REUTERS | Goran Tomasevic

Arbitrating business and human rights disputes: uncharted territory

Last October, we wrote about the proposal by a working group of international law specialists to use arbitration to resolve disputes that arise out of human rights abuses involving businesses. Since then, the proposal has evolved into a project led by The Hague Institute for Global Justice to draft a set of international arbitration rules (The Hague International Business and Human Rights Arbitration Rules) for use in business and human rights disputes. Once drafted, the plan is for the rules to be offered to the Permanent Court of Arbitration and other international arbitration institutions, for use in arbitration proceedings to be administered by these institutions. The rules could also be voluntarily adopted by parties in ad hoc arbitration proceedings.

The support for this project is not surprising: arbitration offers several advantages, including procedural flexibility, expert arbitrators and a neutral forum. However, a number of questions persist about the compatibility (or appropriateness) of arbitration and human rights disputes. How would businesses and victims submit to arbitration disputes not arising out of an existing contract? How would transparency and other public policy concerns be addressed? How would groups of victims be represented and participate in an arbitration? More fundamentally, are business human rights disputes that don’t involve a pre-existing contractual relationship even arbitrable under the New York Convention, which requires a “defined legal relationship” between the parties?

The drafters of The Hague International Business and Human Rights Arbitration Rules will need to tackle these valid and important questions. In the meantime, this post explores how human rights-related arbitrations may manifest in practice. According to the proposal, arbitration could be used to resolve two types of business and human rights disputes:

  • Claims by victims of human rights violations against business.
  • Human rights-related claims between commercial parties.

Scenario 1: human rights claims by affected persons

The prospect of adopting arbitration to resolve the first type of disputes has been received by the arbitration community with a degree of scepticism, given some of the aforementioned challenges, particularly the issue of consent, as there is no existing pre-referral to arbitration. However, the Bangladesh Accord illustrates how creative ways can be devised to get around some of these challenges.

The Bangladesh Accord is an ad hoc agreement, signed in 2013 between a number of global brands/retailers and two global trade unions (IndustriALL Global Union and UNI Global Union), in the aftermath of the Rana Plaza disaster, which saw thousands of people killed and injured as a result of the collapse of a factory building in Dhaka.
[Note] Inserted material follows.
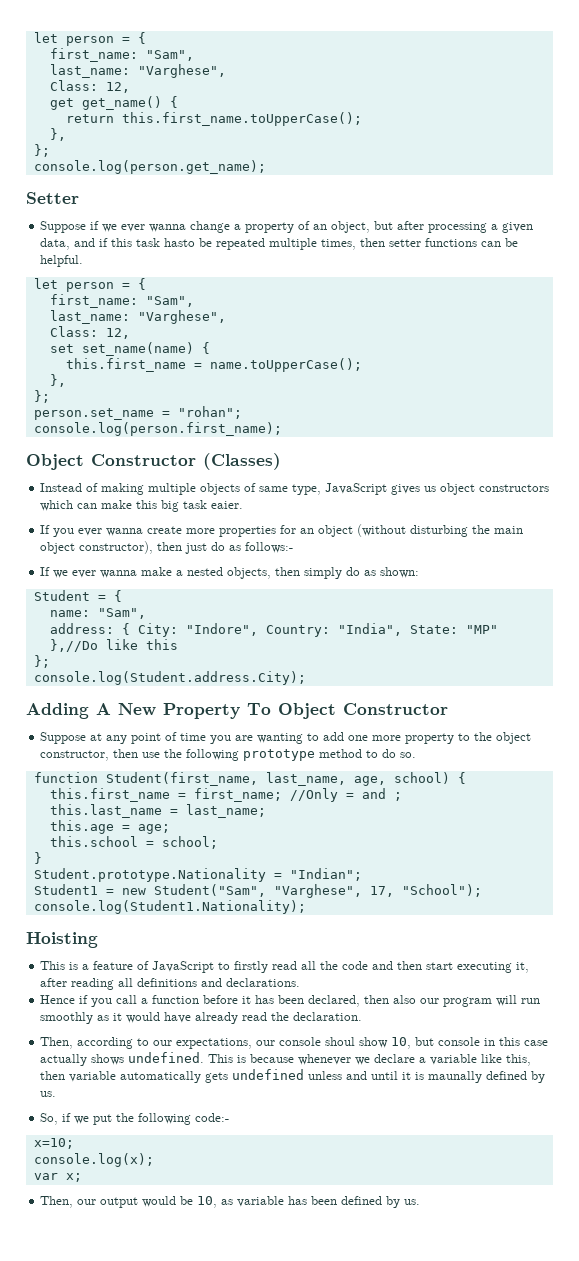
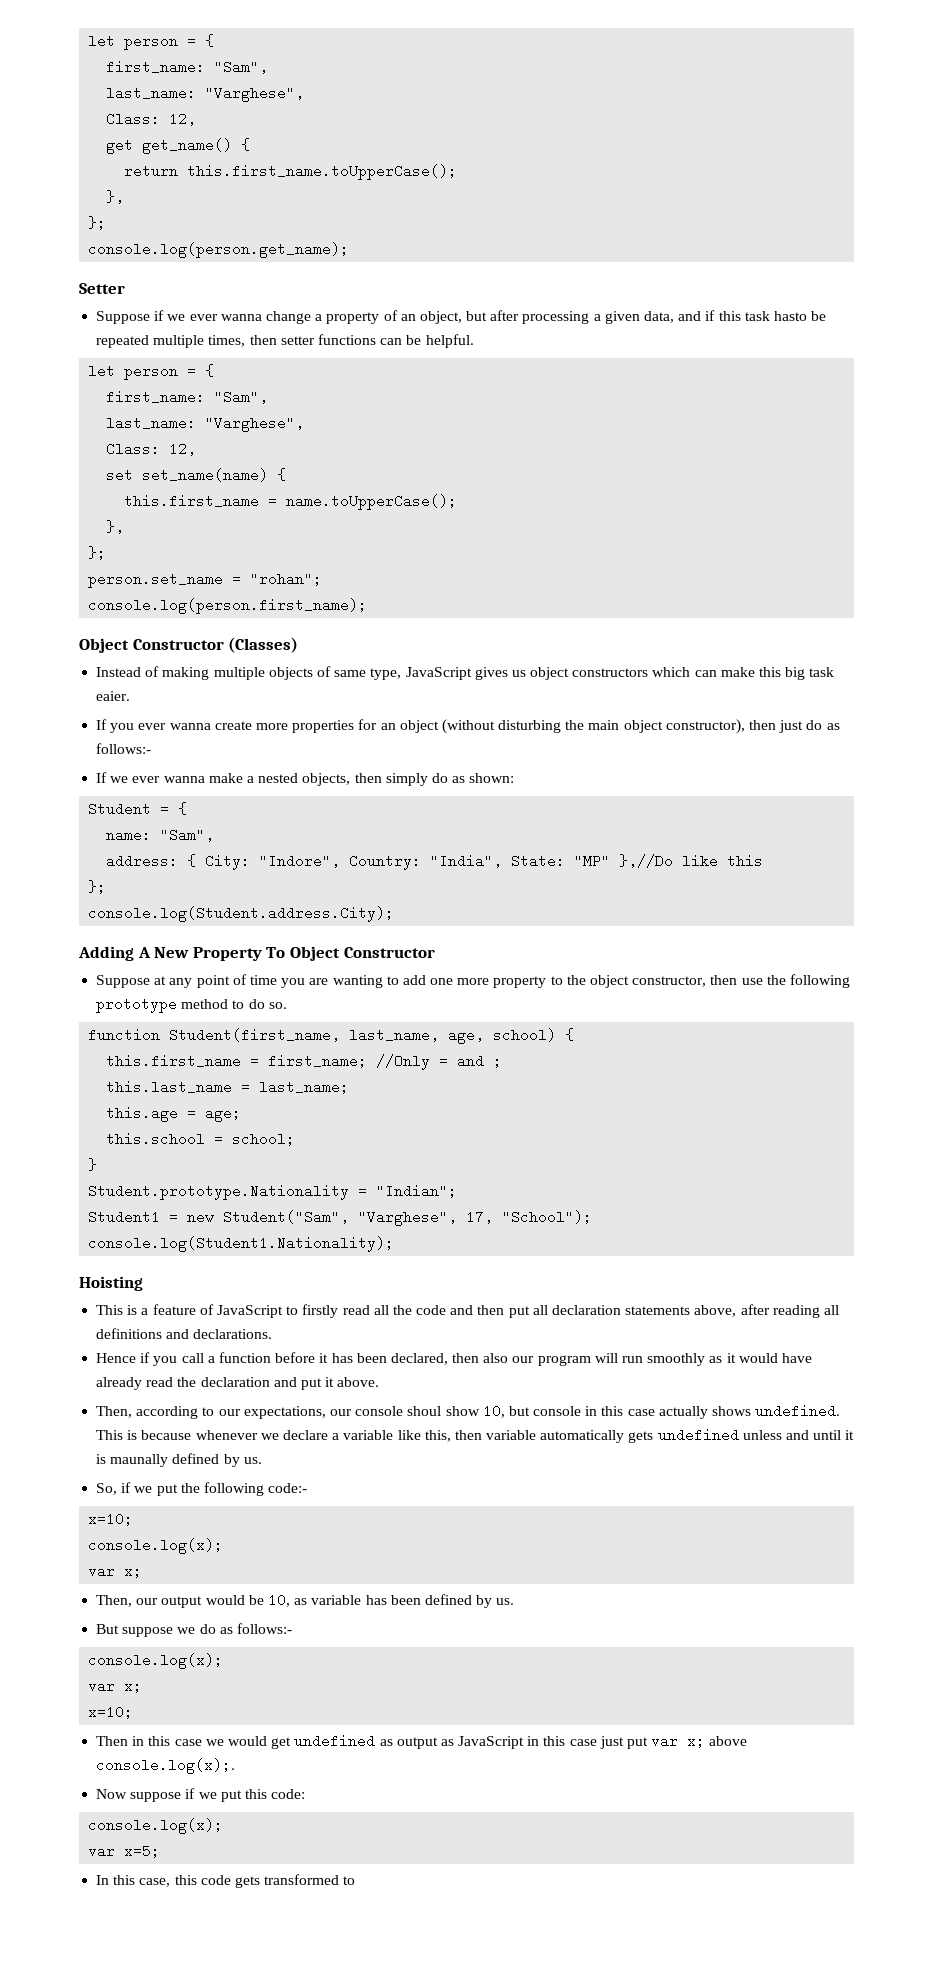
[426,962,530,973] start executing it, -> [508,1305,737,1318] put all declaration statements above,
[293,1012,363,1021] declaration. -> [200,1377,380,1390] declaration and put it above.
(421, 1202) none -> [96,1623,292,1637] [88,1653,224,1669] [88,1679,143,1693] [88,1705,134,1719] [96,1734,748,1749] [96,1758,236,1774] [96,1788,306,1802] [88,1818,224,1834] [88,1844,161,1858] [96,1874,356,1888] // But suppose we do as follows:- // console.log(x); // var x; // x=10; // Then in this case we would get undefined as output as JavaScript in this case just put var x; above console.log(x);. // Now suppose if we put this code: // console.log(x); // var x=5; // In this case, this code gets transformed to

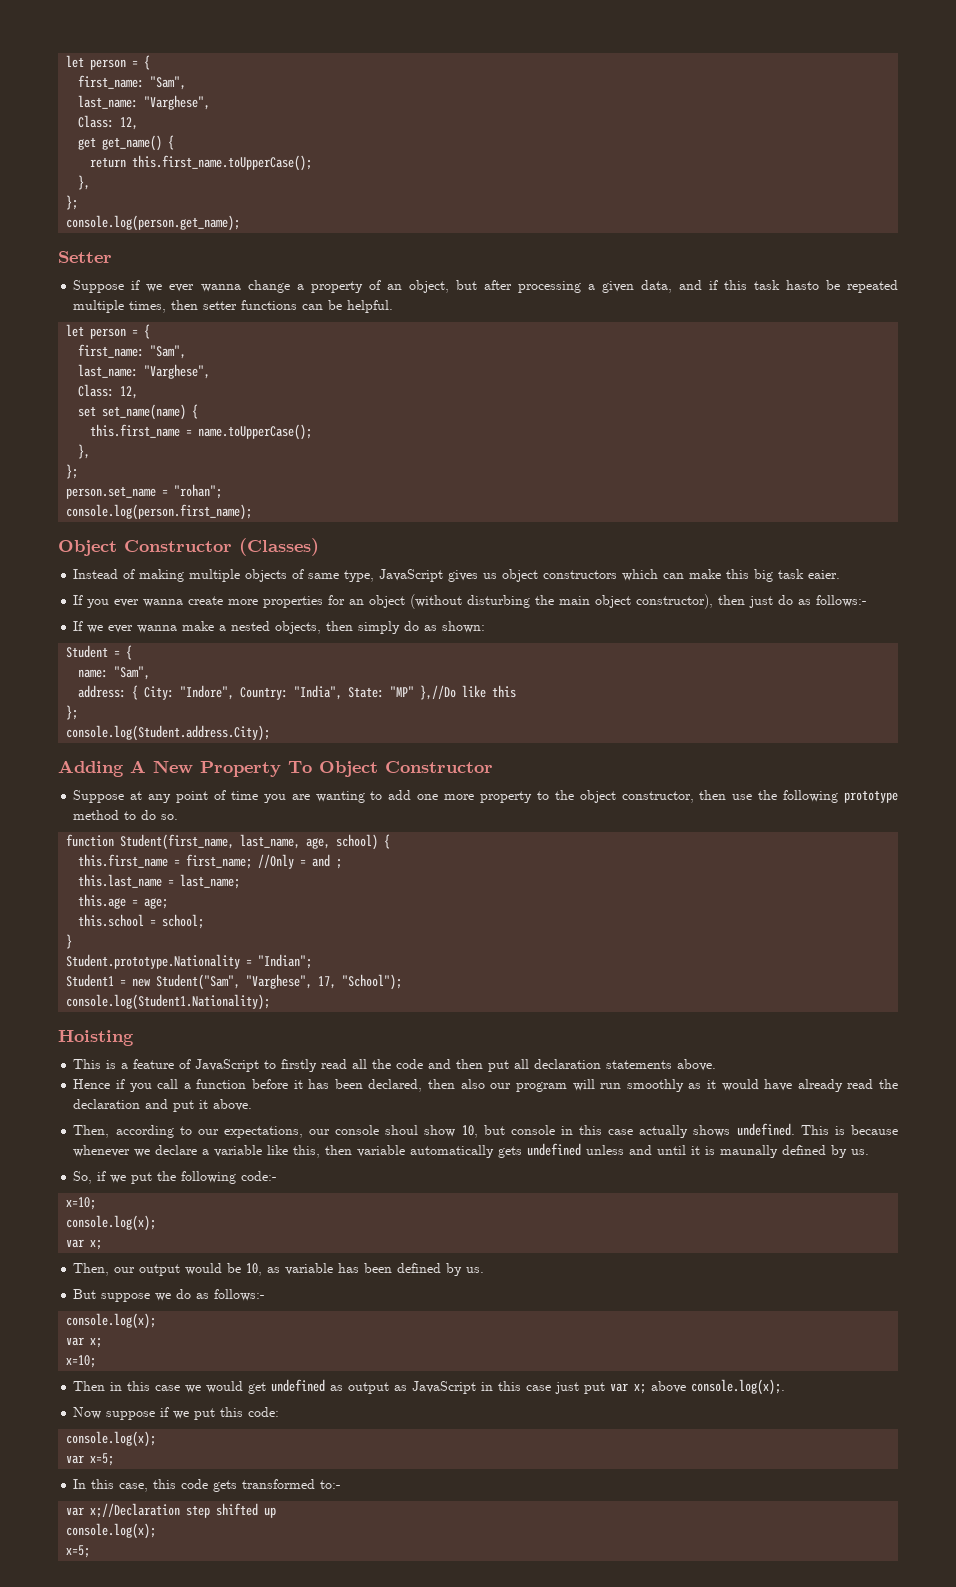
[694,1304,839,1318] [96,1328,273,1339] above, after reading all definitions and declarations. -> [677,1059,717,1071] above.
[343,1876,356,1885] to -> [320,1480,342,1489] [66,1503,277,1518] [66,1523,157,1539] [66,1545,91,1558] to:- // var x;//Declaration step shifted up // console.log(x); // x=5;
Its purpose was to improve and ensure a safe working environment for Bangladesh garment industry workers, by committing the signatory companies to requiring suppliers to accept safety inspections and implement remediation measures in their factories. It further provided for the resolution of disputes (for example, as to whether the companies had complied with their obligations) by arbitration; a creative example of how victims and businesses can voluntarily submit to arbitration in respect of a specific human rights issue. Two arbitrations were successfully commenced under the Accord for alleged breaches, by two signatory companies, of their obligations to compel their suppliers to remediate working conditions and negotiate commercial terms to make it financially feasible for their suppliers to cover the costs of remediation. Although the two cases settled, the Accord could serve as a useful model for other industries looking for ways to give victims of human rights issues access to a legal remedy.

Scenario 2: contractual human rights claims

The second type of business and human rights dispute is much more easily understood and accepted. After all, it’s just another contractual dispute.

Such disputes most likely arise out of commercial contracts (such as supply contracts) that incorporate obligations to comply with human rights standards. It is a trend that is rapidly growing and driven by the global hardening of obligations on businesses to conduct human rights due diligence, not only within their direct operations, but also throughout their supply chains or other third party business relationships. Such ‘hard’ obligations include:

  • The French “Duty of Vigilance” law (2017), which requires companies of a certain size to create and implement annual vigilance plans in order to assess and address the risks of serious human rights and environmental violations resulting from their activities.
  • In the UK, the Modern Slavery Act 2015, which requires businesses with a certain turnover to report each year on the steps they have taken during the past year to ensure that slavery and human trafficking are not taking place in their own business or in their supply chains (the Australian Parliament is currently considering a similar bill).
  • Under the California Transparency in Supply Chains Act of 2010, companies must disclose efforts to eradicate slavery and human trafficking within their supply chains.
  • Negotiations are ongoing for a UN treaty on business and human rights, which in its current draft form (published last month) would require state parties to ensure that businesses falling within the scope of the treaty and subject to their jurisdiction or control undertake due diligence throughout their transnational business activities. Notably, the draft treaty requires states to ensure that businesses incorporate these due diligence requirements in “all contractual relationships which involve business activities of transnational character”.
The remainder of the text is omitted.